■ WHAT THE EXERCISE ASKS
Treat the line containing "- 可以直接引用脚本，也可以直接写入脚本语言" as the first line of the answer and the last line of the data as its final line, reproducing every line between exactly.

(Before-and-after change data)
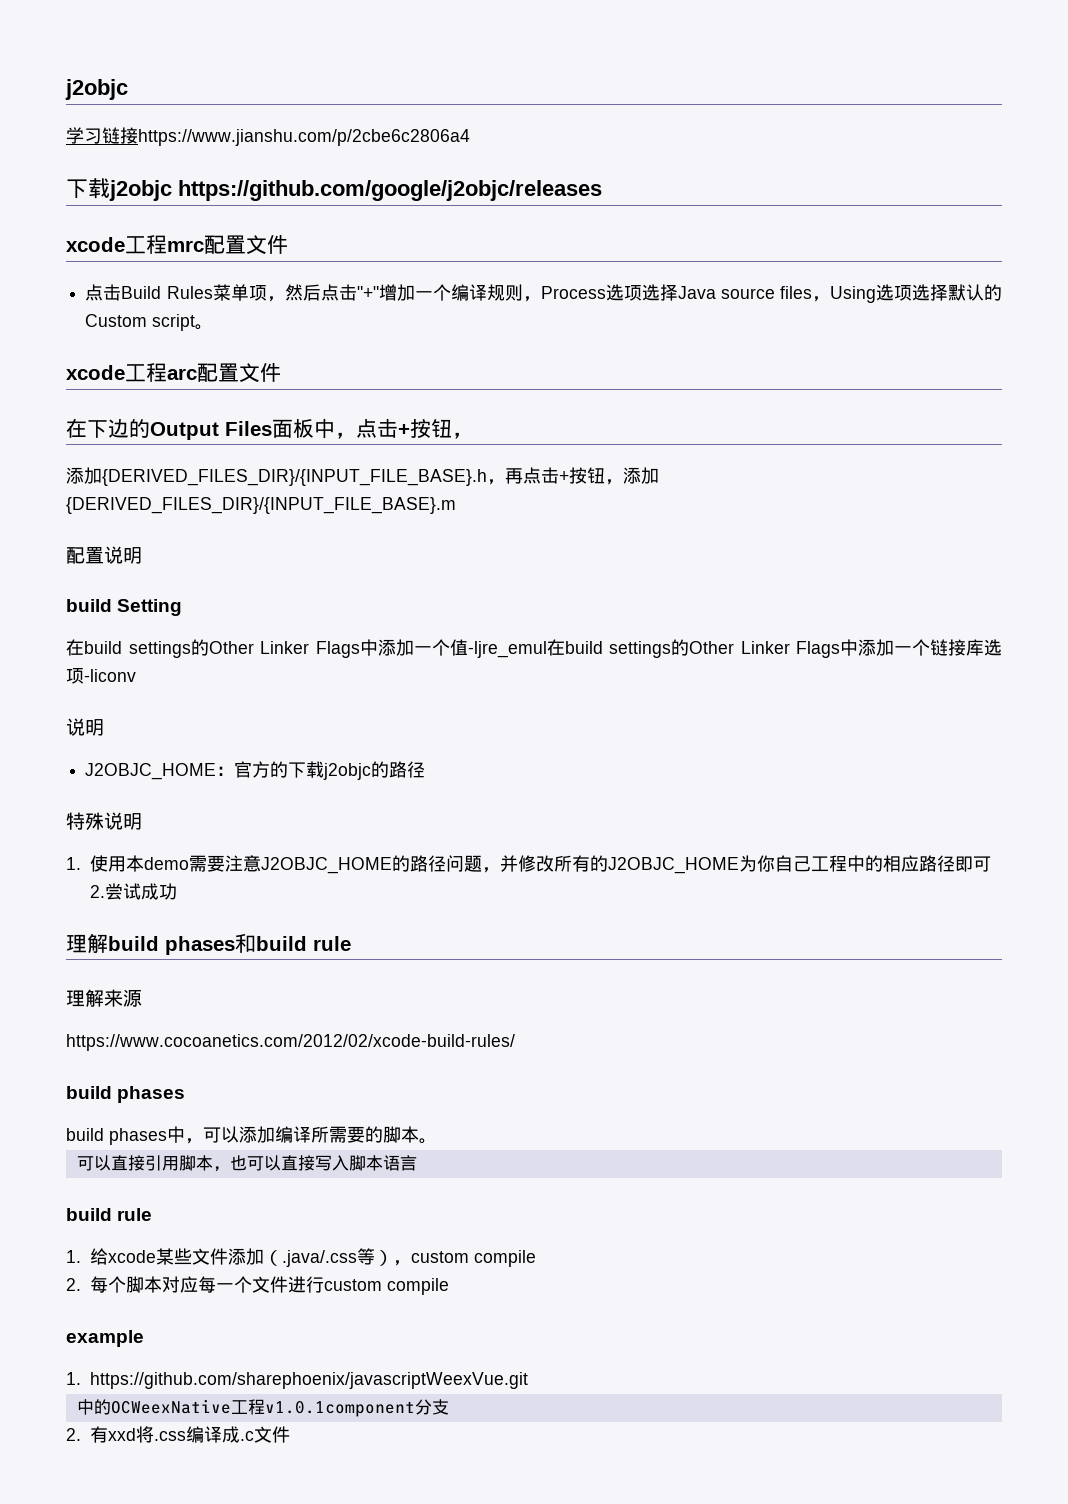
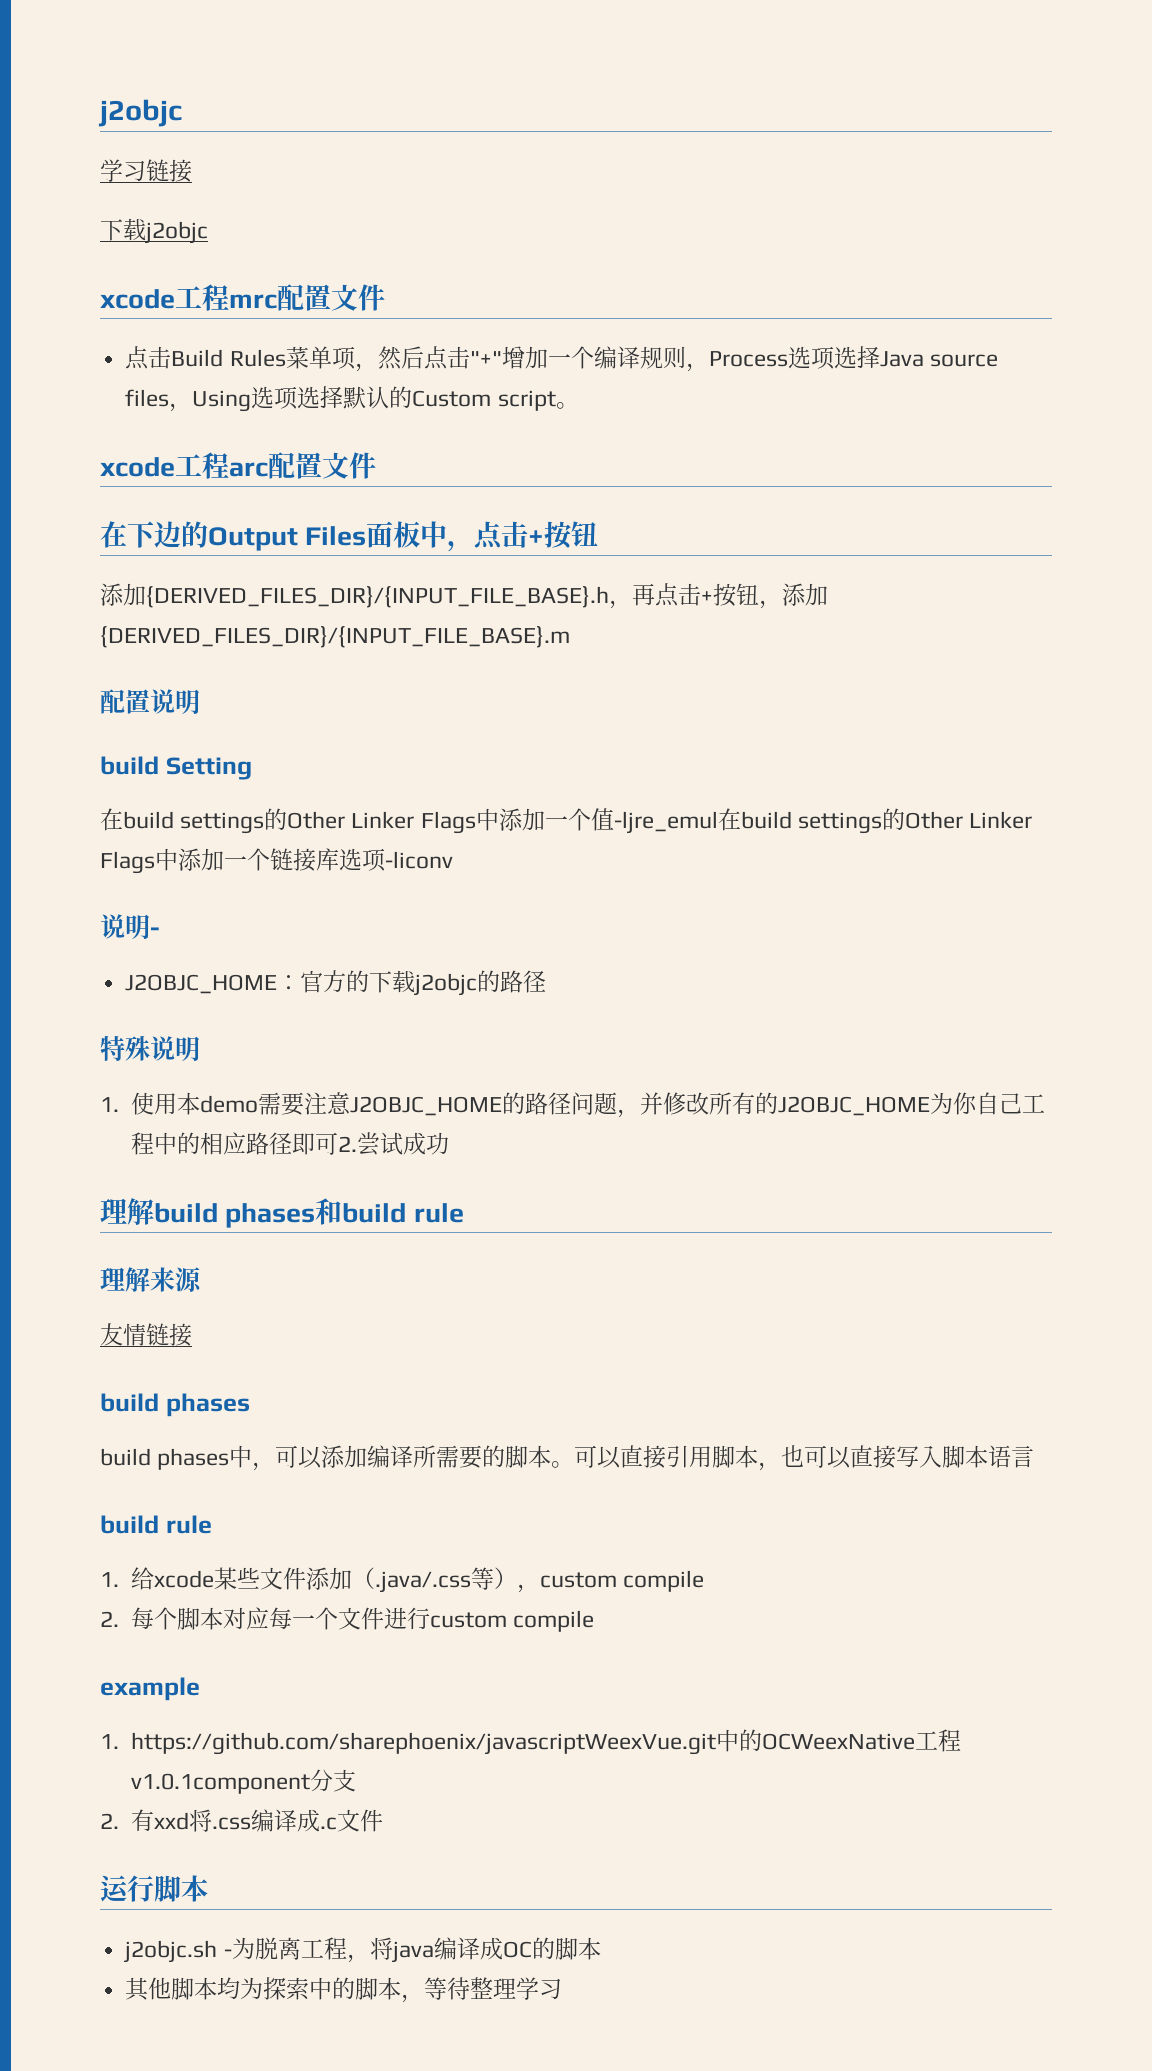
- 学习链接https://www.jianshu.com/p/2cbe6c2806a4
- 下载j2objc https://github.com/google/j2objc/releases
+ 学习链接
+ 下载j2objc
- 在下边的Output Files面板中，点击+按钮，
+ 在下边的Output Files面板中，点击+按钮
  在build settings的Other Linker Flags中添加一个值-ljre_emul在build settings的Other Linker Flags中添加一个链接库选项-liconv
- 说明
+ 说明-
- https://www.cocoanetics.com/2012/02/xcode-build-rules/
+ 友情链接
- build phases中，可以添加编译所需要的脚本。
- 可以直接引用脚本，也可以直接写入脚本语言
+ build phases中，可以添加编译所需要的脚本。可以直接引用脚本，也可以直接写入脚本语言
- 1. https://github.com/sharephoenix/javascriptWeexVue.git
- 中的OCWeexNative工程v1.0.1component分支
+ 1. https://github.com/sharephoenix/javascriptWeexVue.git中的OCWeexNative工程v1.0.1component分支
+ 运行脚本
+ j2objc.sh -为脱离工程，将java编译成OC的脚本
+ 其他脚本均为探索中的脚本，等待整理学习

■ EXPECTED OUTPUT
- 可以直接引用脚本，也可以直接写入脚本语言
+ build phases中，可以添加编译所需要的脚本。可以直接引用脚本，也可以直接写入脚本语言
- 1. https://github.com/sharephoenix/javascriptWeexVue.git
- 中的OCWeexNative工程v1.0.1component分支
+ 1. https://github.com/sharephoenix/javascriptWeexVue.git中的OCWeexNative工程v1.0.1component分支
+ 运行脚本
+ j2objc.sh -为脱离工程，将java编译成OC的脚本
+ 其他脚本均为探索中的脚本，等待整理学习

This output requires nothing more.